If you want the absolute fastest drives available, PCIe 4.0 SSDs are the way. They’re quicker than any PCIe 3.0 drive and will make large file transfers for such things as video editing lightning fast. They will also be prepared for the future of gaming. The DirectStorage feature takes the load off the CPU and fires data directly at the graphics card to improve performance and shorten, or even remove, load times in tomorrow’s open-world games.

Which CPU/chipsets support PCIe 4.0 SSDs?

You can plug in a PCIe 4.0 drive for AMD-based systems and have it run at top speeds on Ryzen 5000/3000 processors. The same goes for AMD’s Ryzen Threadripper 3000-series.

For Intel-based systems, PCIe 4.0 support is included on 11th Gen Rocket Lake processors and 12th Gen Alder Lake processors. Just double-check your chip and motherboard online to be sure, as there are always exceptions.

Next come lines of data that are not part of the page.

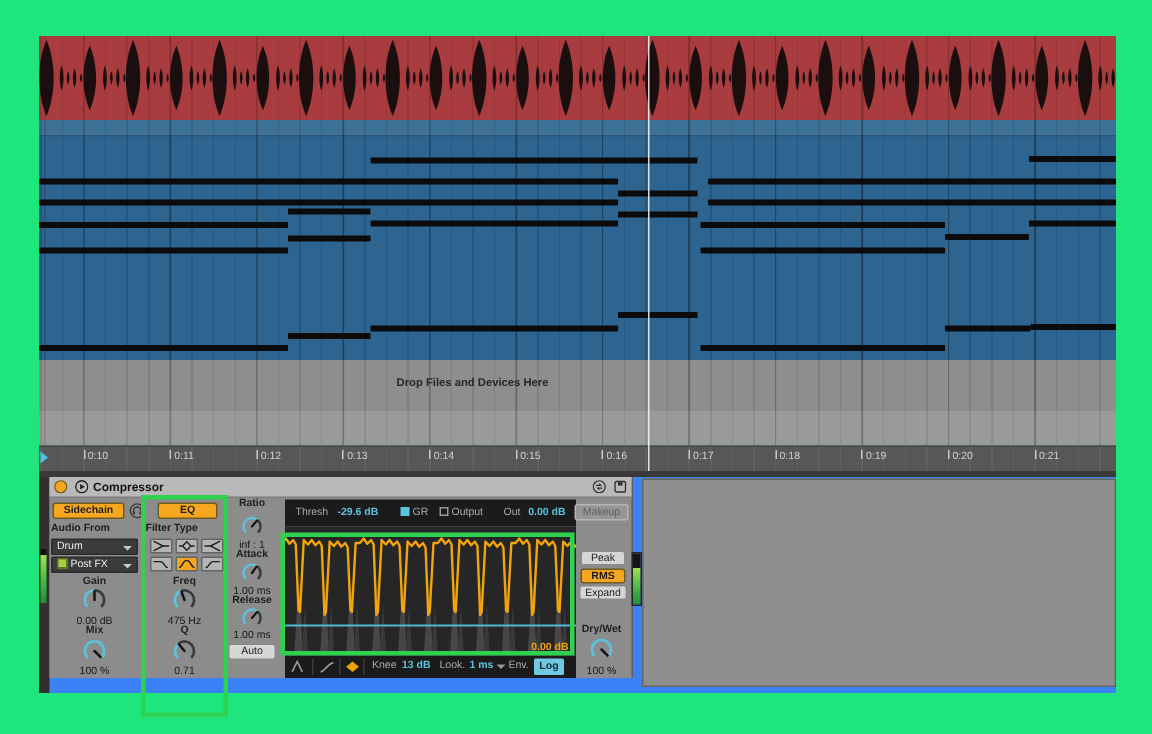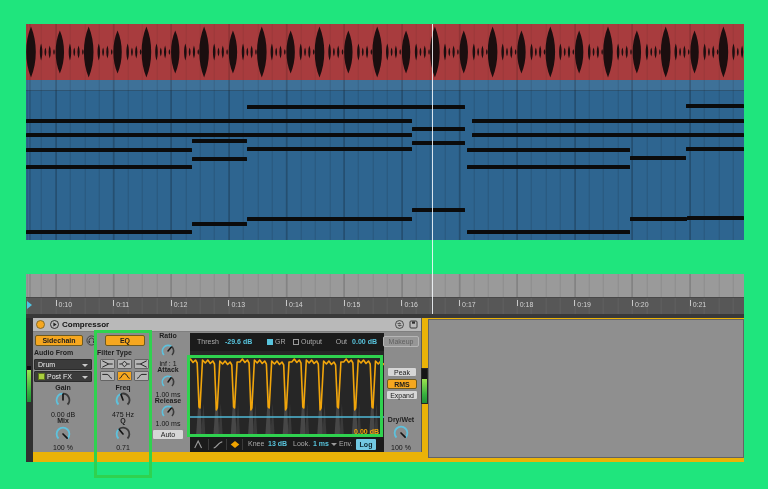"Drop Files and Devices Here" div.abs { html: none -> <div> <span>Drop Files and Devices Here</span> </div> }
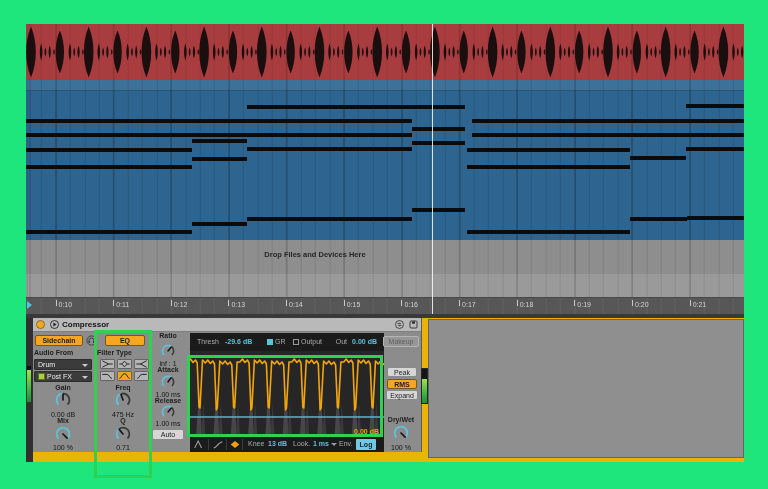"Compressor" .device-view { background: #eab308 -> #3b82f6 }
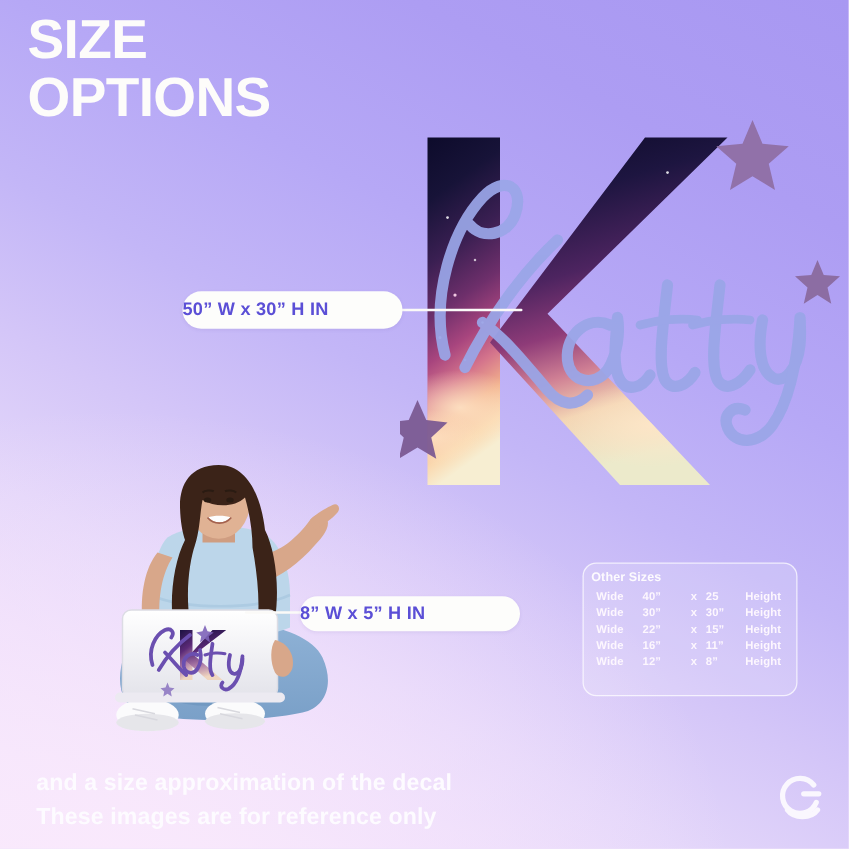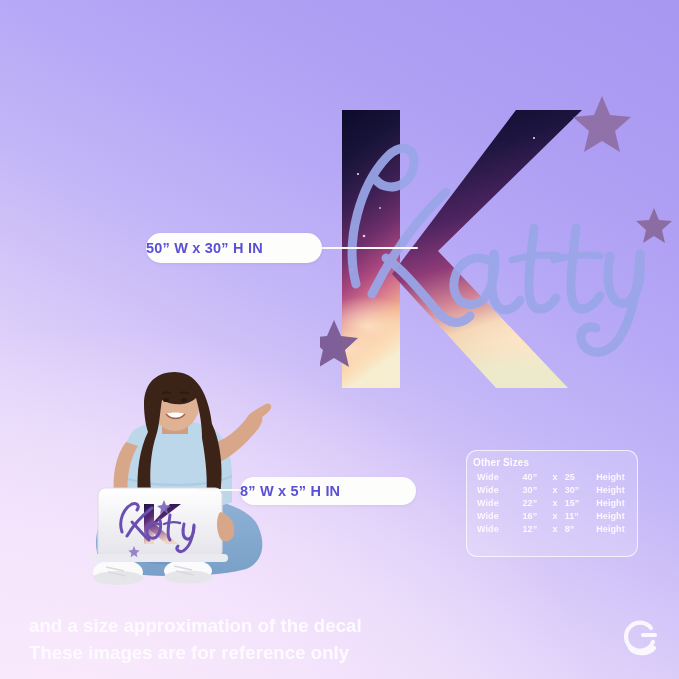"SIZE" div.title { html: none -> <div> <div>SIZE</div> <div>OPTIONS</div> </div> }
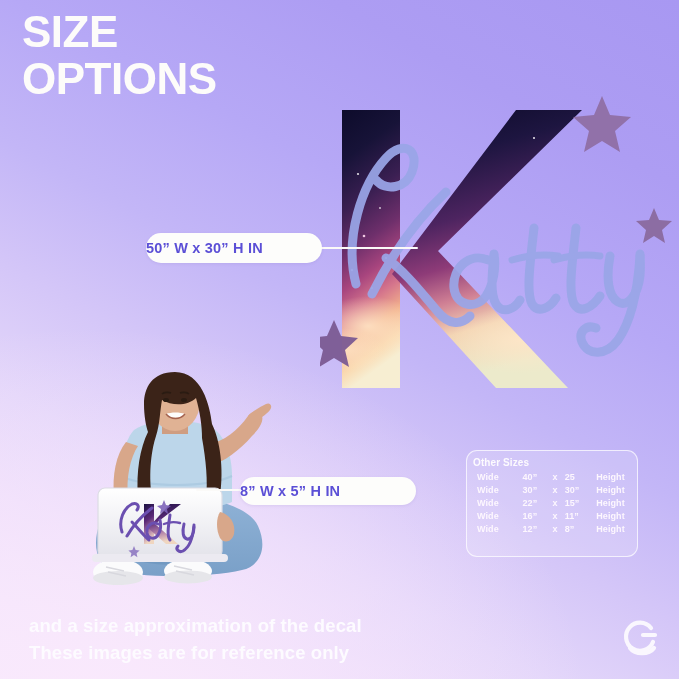"40”" .sizes-table td.c-w { text-align: center -> none }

Can you put a PCIe 4.0 SSD in a PCIe 3.0 slot?

Yes, you can. The M.2 socket is identical between the two generations of an interface, so a PCIe 4.0 SSD will fit comfortably inside a PCIe 3.0 slot. They will also function perfectly well, except the Gen4 drive will be limited by the speed of the older interface.

Theoretically, 4GB/s, but it is closer to 3,500MB/s due to various overheads. PCIe 4.0 SSDs do cost more than their PCIe 3.0 counterparts, so unless you’re planning to upgrade to a supporting platform soon, it’s probably worth sticking with a more affordable PCIe 3.0 drive.

How do we test PCIe 4.0 SSDs?

We put every SSD we get in the PC Gamer labs through their paces in various benchmarks made up of synthetic tests and real-world applications. To ascertain a drives sequential throughput, we use ATTO SSD Benchmark for compressible data (a best-case scenario) and AS SSD for incompressible data (more realistic). We also test random throughput with AS SSD and a combination of CrystalDiskMark 7.0 and Anvil Pro.

When it comes to real-world tests, we time how long it takes to copy a 30GB game install across the drive and use PCMark10 and Final Fantasy XIV: Shadowbringers, which includes a level load test. We also check operating temperatures to ensure that the industry isn’t getting too hot and throttling.

How big a PCIe 4.0 SSD should I buy?

As big as you can afford. At the very least, you want the room to install Windows 10 and a few of your most played games. Newer models appear to start at 500GB, so there are not many options below that much of the time anyway. As games get bigger, we increasingly see 500GB as being a bit cramped, and if you’re buying for the long term, then a 1TB makes more sense.